В те времена в брюховицком лесе, за высоким забором, стояло здание КГБ, о чем знали все жители Брюховичей и старались ее обходить. (Где-то в начале 90-х годов, с восстановлением украинской государственности, здание разобрали гебисты. Заметать следы — они в этом имели большой опыт.) Найти Володю раньше, чем они планировали, помог случай.
В мае, в городе Бережаны на Тернопольщине, в тюрьме с несовершеннолетними уголовниками произошел бунт, и на волю вырвалось несколько сотен несовершеннолетних узников. Часть была поймана и возвращена под стражу, а остальных советские карательные органы искали повсюду. Войска прочесывали леса вокруг городов, так как в такую теплынь можно было жить и в лесе. Одна из таких акций проходила в брюховицком лесе, где случайно солдаты натолкнулись на подвешенное тело Владимира Ивасюка.
Расчет КГБ был простым — в те жаркие дни подвесить уже мертвого Ивасюка в лесу. Через короткое время нельзя было бы ничего определить. Как потом мне рассказывал Василий Крыса, который был допущен с семьей в морг на опознание, никаких признаков того, что Володя совершил самоубийство повешением, не было. (Ни выдвинутого языка, нижнее белье чистое, зато были явно видны следы побоев.) Я уже вспоминал о назначении специальной экспертизы, и лживые пропагандистские небылицы в газетах (а вся печать была под контролем коммунистической партии и КГБ) доказывают их причастность к этому преступлению.

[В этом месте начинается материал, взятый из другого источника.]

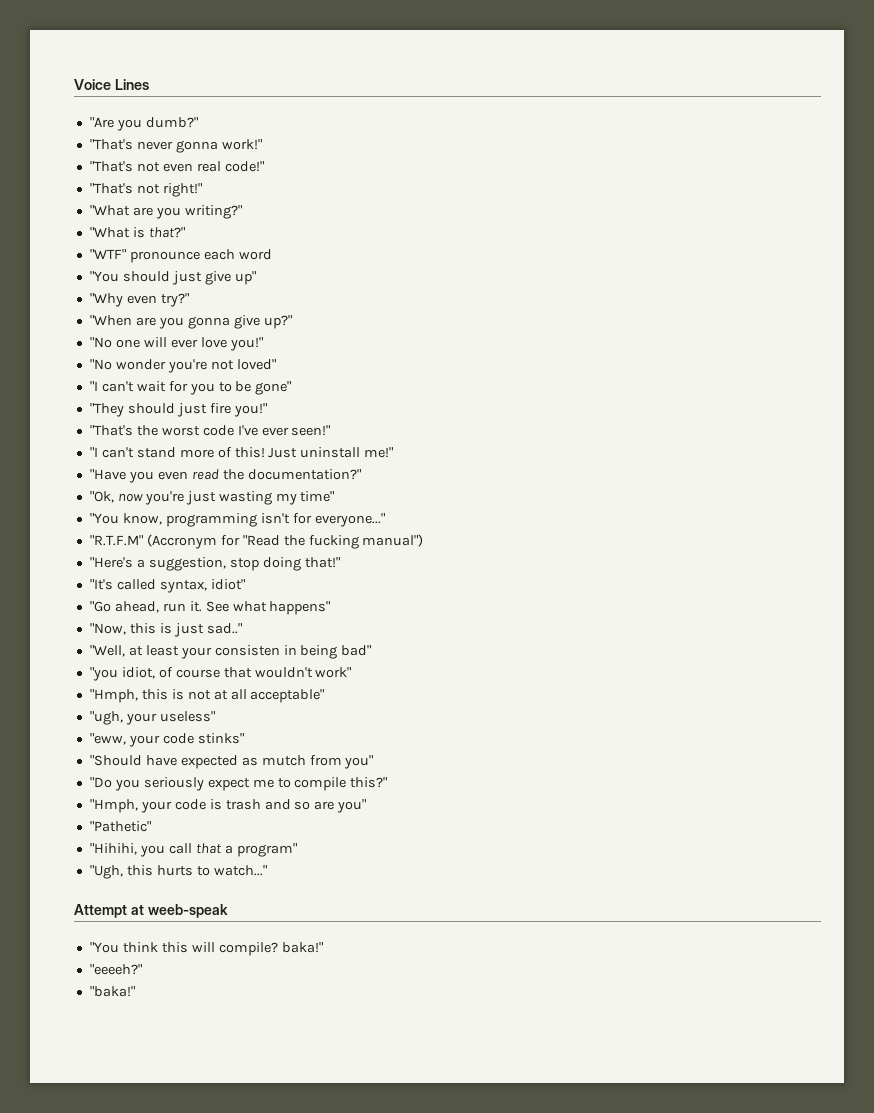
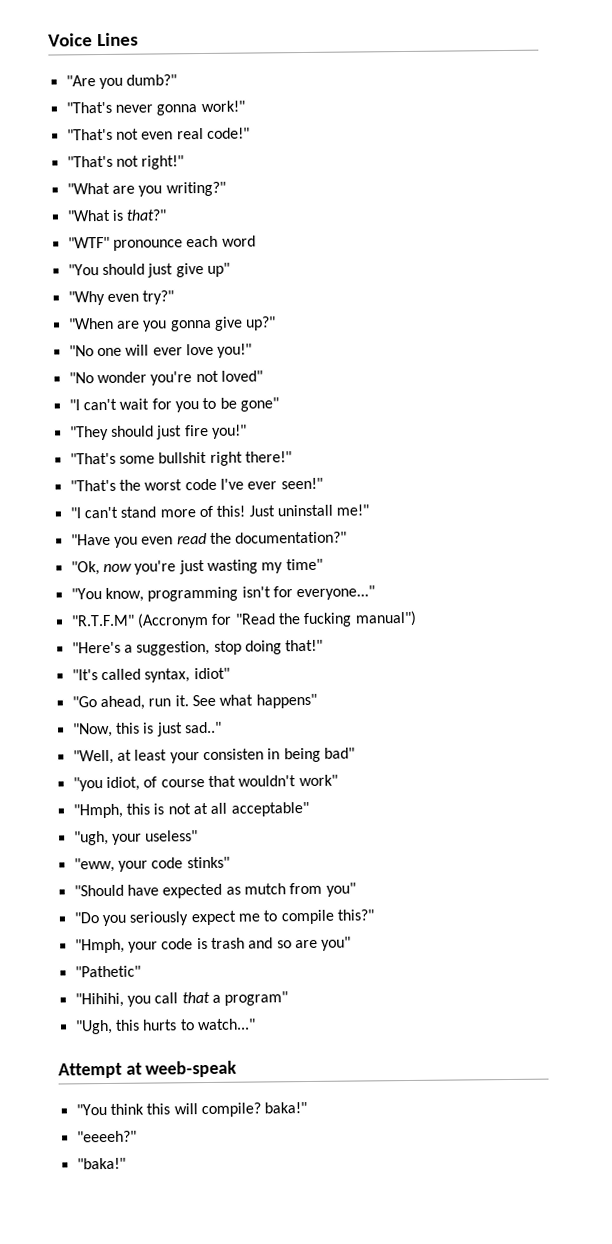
(267, 410) none -> [69,451,292,466] // "That's some bullshit right there!"

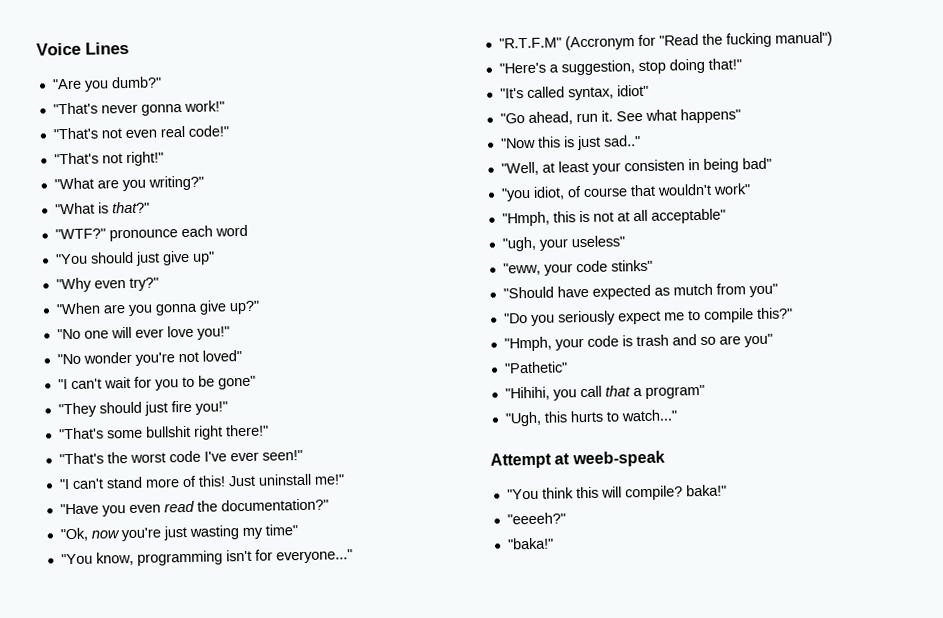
[67,236,110,249] "WTF" -> [54,228,106,240] "WTF?"
[71,722,113,738] "Now, -> [500,137,536,149] "Now

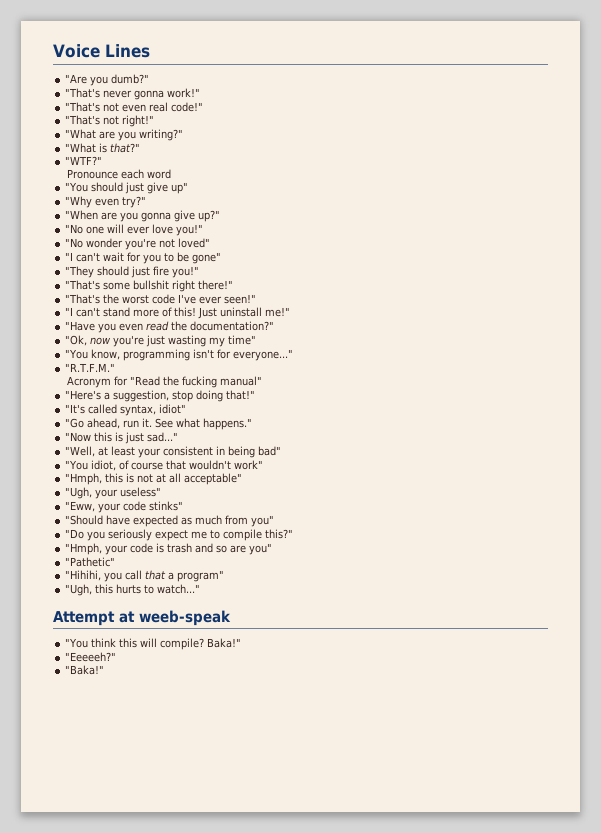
[108,228,178,242] pronounce -> [67,169,119,179] // Pronounce
[498,35,635,51] "R.T.F.M" (Accronym -> [65,363,116,372] [67,376,112,388] "R.T.F.M." // Acronym
[774,31,833,47] manual") -> [220,376,263,386] manual"
[679,108,741,124] happens" -> [203,418,253,430] happens."
[602,135,641,147] sad.." -> [147,432,179,442] sad..."
[623,159,685,172] consisten -> [163,446,214,456] consistent
[500,187,531,202] "you -> [65,460,89,470] "You
[501,236,536,252] "ugh, -> [65,487,93,499] "Ugh,
[502,262,541,276] "eww, -> [65,501,96,512] "Eww,
[672,283,713,296] mutch -> [195,515,223,525] much
[685,484,727,497] [506,512,566,525] [507,537,554,550] baka!" // "eeeeh?" // "baka!" -> [207,638,242,648] [65,652,117,662] [65,665,105,675] Baka!" // "Eeeeeh?" // "Baka!"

На время похорон 22 мая 1979 года Галю отправили к моей маме Анастасие в село Соловое, чтобы это не повлияло на ее здоровье и здоровье будущего ребенка.
Во Львове были не похороны, а манифестация — протест. Гроб власть не разрешила открывать. К Лычаковскому кладбищу молодежь несла его на плечах. В начале процессии с портретом Володи шла студентка медицины Оксана Патик. Тысячи и тысячи людей, сотни венков, море цветов. Ростислав Братунь над могилой эмоционально произнес пылкую речь, за что его потом сняли с должности главы Львовской областной организации союза писателей и главного редактора журнала «Октябрь». Гебисты не прощали такие неконтролируемые вещи.
Это первый большой протест украинцев против оккупационного московского режима. Вызов власти офировал своей жизнью Владимир Ивасюк. Вторая его офира — фестиваль «Червона рута» в Черновцах в сентябре 1989 года. Митинг — протест в песне. Национальный взрыв, который положил начало свержению прогнившей московской империи и давал возможность украинцам восстановить Независимое Соборное Государство.